Set down each line from the line holding "ob_aggregator.py --qty 100" to the last line of the entries below, exactly, with both ends included and without pictures.

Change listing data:
= Beginning of Section =

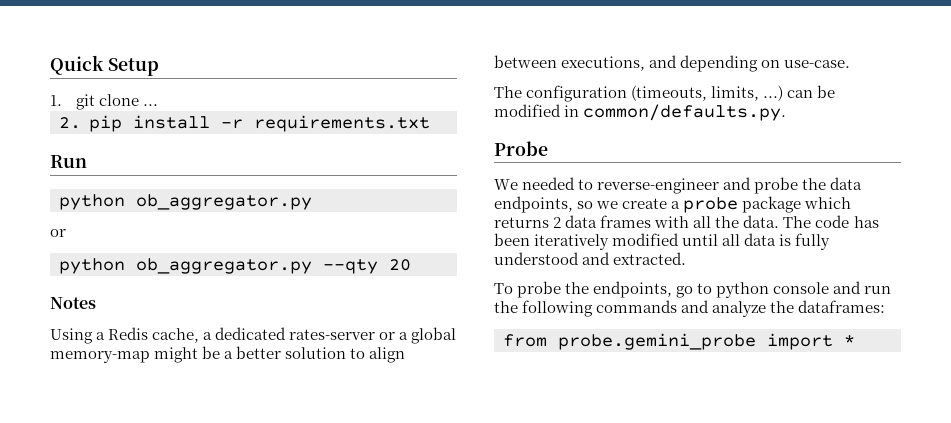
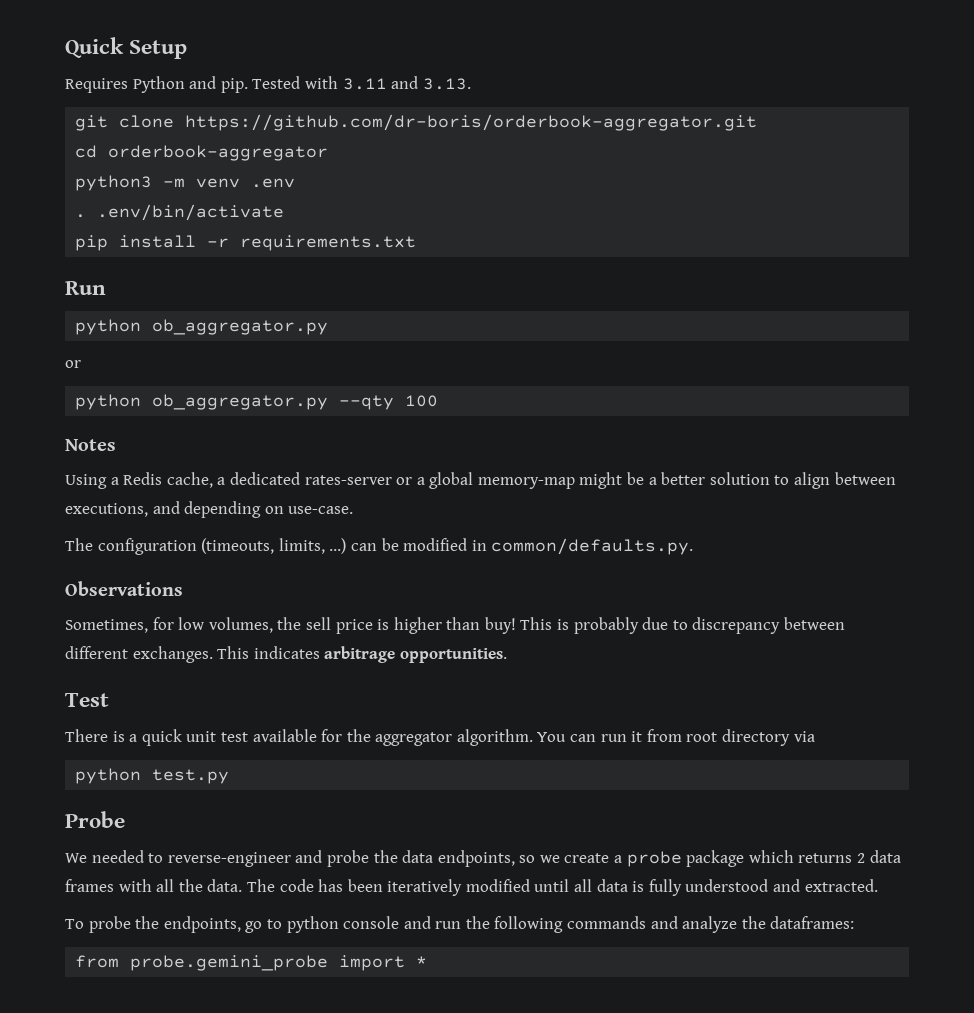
- 1. git clone ...
- 2. pip install -r requirements.txt
+ Requires Python and pip. Tested with 3.11 and 3.13.
+ git clone https://github.com/dr-boris/orderbook-aggregator.git
+ cd orderbook-aggregator
+ python3 -m venv .env
+ . .env/bin/activate
+ pip install -r requirements.txt
- python ob_aggregator.py --qty 20
+ python ob_aggregator.py --qty 100
+ Observations
+ Sometimes, for low volumes, the sell price is higher than buy! This is probably due to discrepancy between different exchanges. This indicates arbitrage opportunities.
+ Test
+ There is a quick unit test available for the aggregator algorithm. You can run it from root directory via
+ python test.py

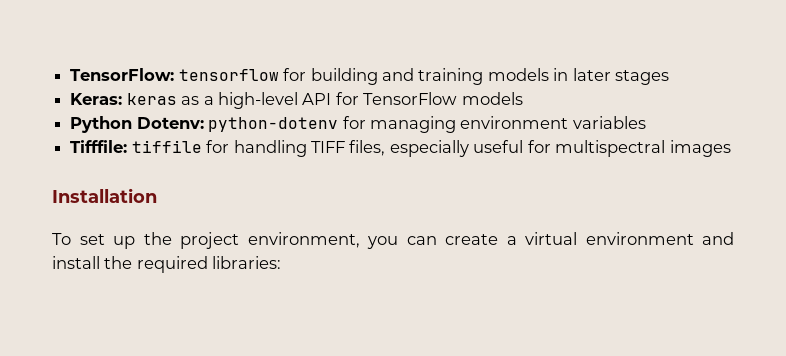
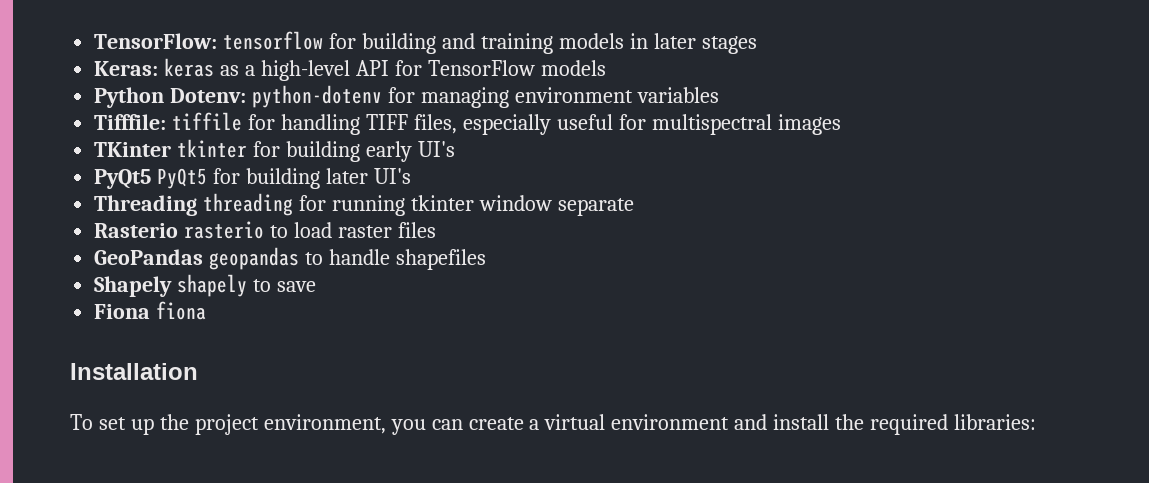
+ TKinter tkinter for building early UI's
+ PyQt5 PyQt5 for building later UI's
+ Threading threading for running tkinter window separate
+ Rasterio rasterio to load raster files
+ GeoPandas geopandas to handle shapefiles
+ Shapely shapely to save
+ Fiona fiona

= End of Section =

■ **REPLY TO THE EXERCISE**
+ python ob_aggregator.py --qty 100
+ Observations
+ Sometimes, for low volumes, the sell price is higher than buy! This is probably due to discrepancy between different exchanges. This indicates arbitrage opportunities.
+ Test
+ There is a quick unit test available for the aggregator algorithm. You can run it from root directory via
+ python test.py

+ TKinter tkinter for building early UI's
+ PyQt5 PyQt5 for building later UI's
+ Threading threading for running tkinter window separate
+ Rasterio rasterio to load raster files
+ GeoPandas geopandas to handle shapefiles
+ Shapely shapely to save
+ Fiona fiona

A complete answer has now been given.